Medicare & Social Security Scam
Beware of New Medicare and Social Security Scams
Senior citizens across the country are falling victim to a new scam: fraudulent operators who pretend to be calling about Medicare, Social Security, or supplemental insurance, but whose intent is to trick individuals into disclosing their private financial information. Disclosure of such information can lead to identity theft or unauthorized withdrawals from your personal bank account. The Better Business Bureau is now seeing a new twist on this classic con: calls from “Medicare” claiming to have your new back or knee brace. The scammer will either offer you a back or knee brace through Medicare OR claim that a caregiver previously called about receiving a back brace from Medicare. The reason these scammers are hawking these braces specifically is due to the fact that Medicare will traditionally pay for them, as reimbursement amounts for these durable medical equipment items have not been reduced by Medicare.
How the Scams Work
Medicare and Social Security beneficiaries across the country report receiving calls from scam operators who claim to represent Medicare, Social Security, or an insurance company. These callers claim that new Medicare, Social Security, or supplemental insurance benefits cards are being issued or that the beneficiary’s file needs to be updated. The scammers ask the individual to verify or provide their personal banking information, which is then used to commit theft. The caller may be extremely aggressive, calling several times regardless the time of the day, in an attempt to wear down the potential victim. These criminals will say anything to try to gain a person’s trust. In some cases, they may have already obtained some limited personal information about the individual, such as their name, address, or even Social Security number, which the scammer then uses to try to legitimize the call. In other cases, the scammers may claim that they can improve the benefits. DO NOT believe these claims, and DO NOT carry on a conversation with the scammer. Instead, if you receive a call asking you to disclose your bank account or other financial information, HANG UP IMMEDIATELY. These people are criminals, and by speaking with the scammers, even to ask them to stop calling, they may be encouraged to continue calling your telephone number. They offer no company name and may even hang up on you if you ask for further company information.
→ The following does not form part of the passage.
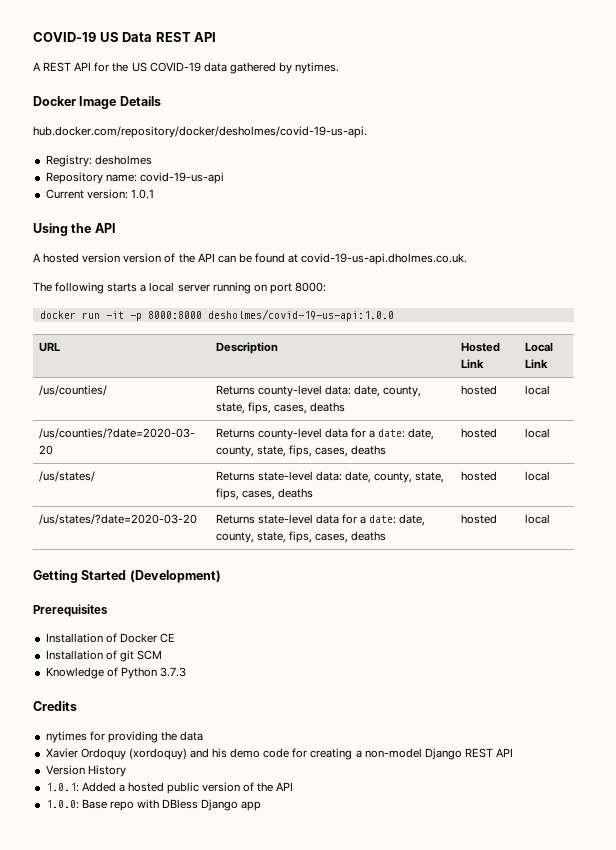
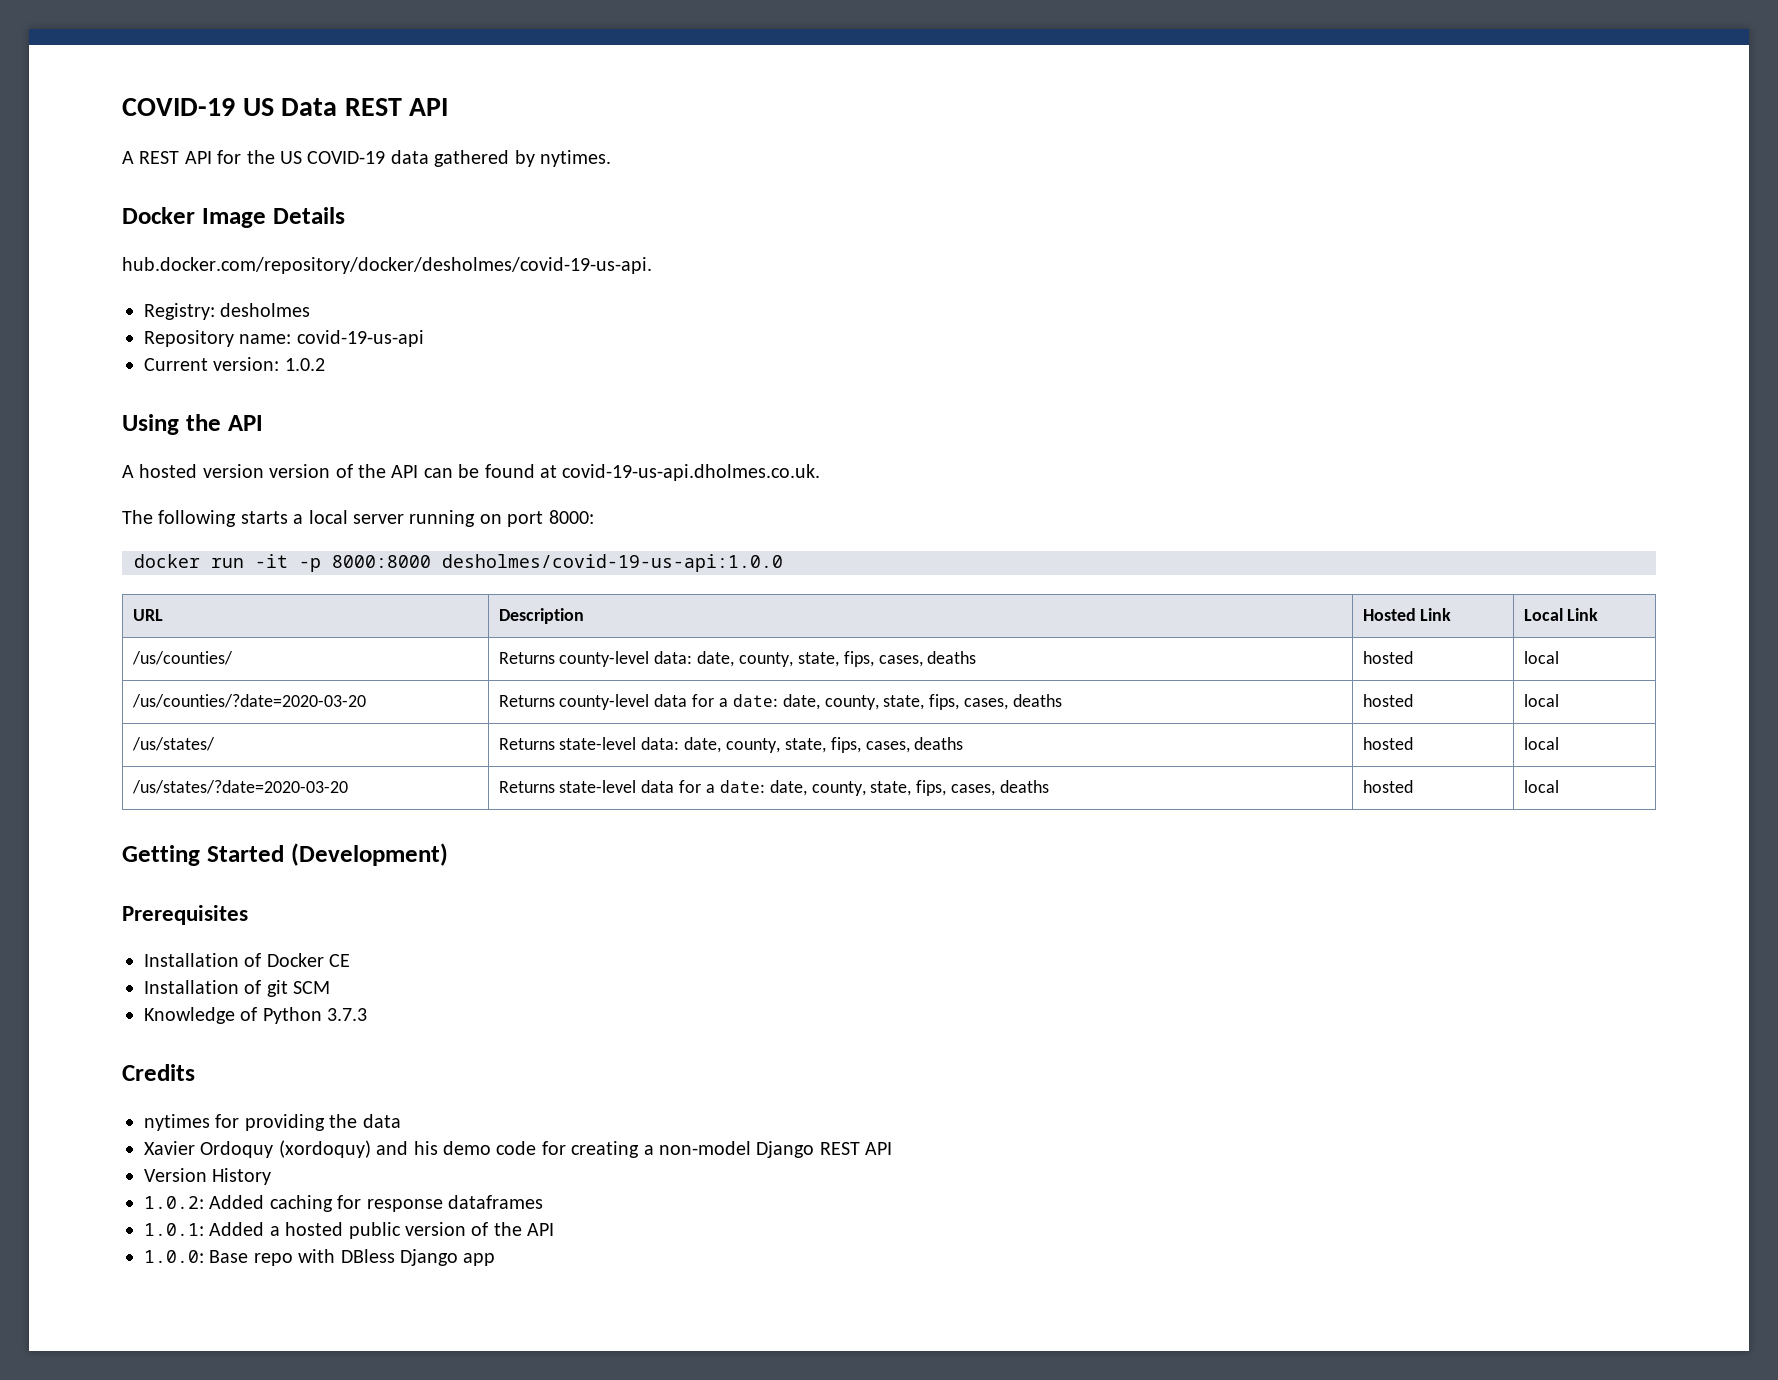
[130,189,154,199] 1.0.1 -> [284,358,325,371] 1.0.2
(126, 771) none -> [144,1195,543,1212] // 1.0.2: Added caching for response dataframes

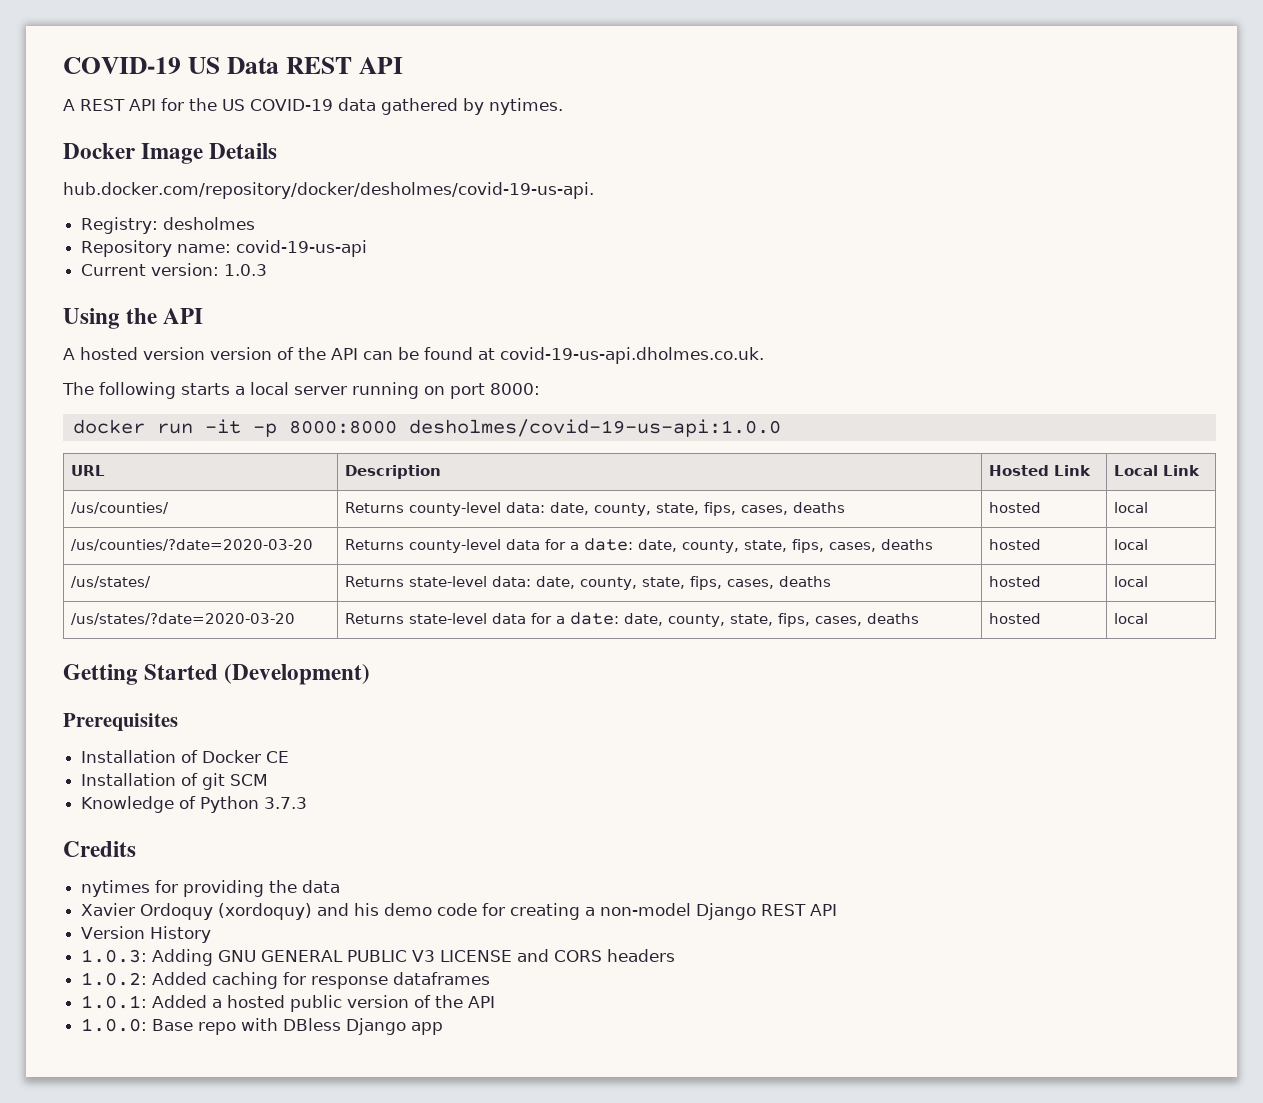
[284,358,325,371] 1.0.2 -> [224,264,268,276] 1.0.3
(272, 1176) none -> [81,949,676,966] // 1.0.3: Adding GNU GENERAL PUBLIC V3 LICENSE and CORS headers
If you are a Medicare or Social Security beneficiary, the Center for Medicare and Medicaid Services and the Social Security Administration WILL NOT call you to ask you to disclose financial information for issuing a new card. If you receive such a call, you should report it to ALL the following agencies:
Centers for Medicare and Medicaid Services
7500 Security Boulevard
Baltimore, MD 21244
Social Security Administration
Office of Public Inquiries
1100 West High Rise
6401 Security Boulevard
Baltimore, MD 21235
U.S Department of Health & Human Services – Office of the Inspector General
ATTN: OIG HOTLINE OPERATIONS
P.O. Box 23489
Washington, DC 20026
- Remember: The Center for Medicare and Medicaid Services and the Social Security Administration will not call you to update your information or give you a new card.
- Remember: We at Orthopedic + Fracture Specialists follow HIPAA guidelines and do not release patient information to third parties, including Durable Medical Equipment suppliers, without the expressed written consent from you, the patient.
- If an unknown caller asks for your personal information, do not provide it.
- Check bbb.org/healthcarescam for the latest information on scams
- If calls persist, you may wish to speak to your phone company about calling features that would enable you to be selective in the calls that you accept or receive.
Already Disclosed Information to an Unknown Party?
If you have already disclosed personal financial information to an unknown party, you may be at risk of identity theft. There are certain steps that you can take to further protect yourself including:
1. Place a one-call fraud alert on your credit report with Equifax, Experian, and TransUnion (contact info below).
- With a fraud alert, a business must verify your identity before extending a new credit account.
- Fraud alerts are free and last for 90 days after being reported, which can then be renewed. If your identity has been stolen, you can opt for an “extended fraud alert” which lasts seven years.
- Fraud alerts need to only be reported to one of the three agencies who are required by law to notify the other two.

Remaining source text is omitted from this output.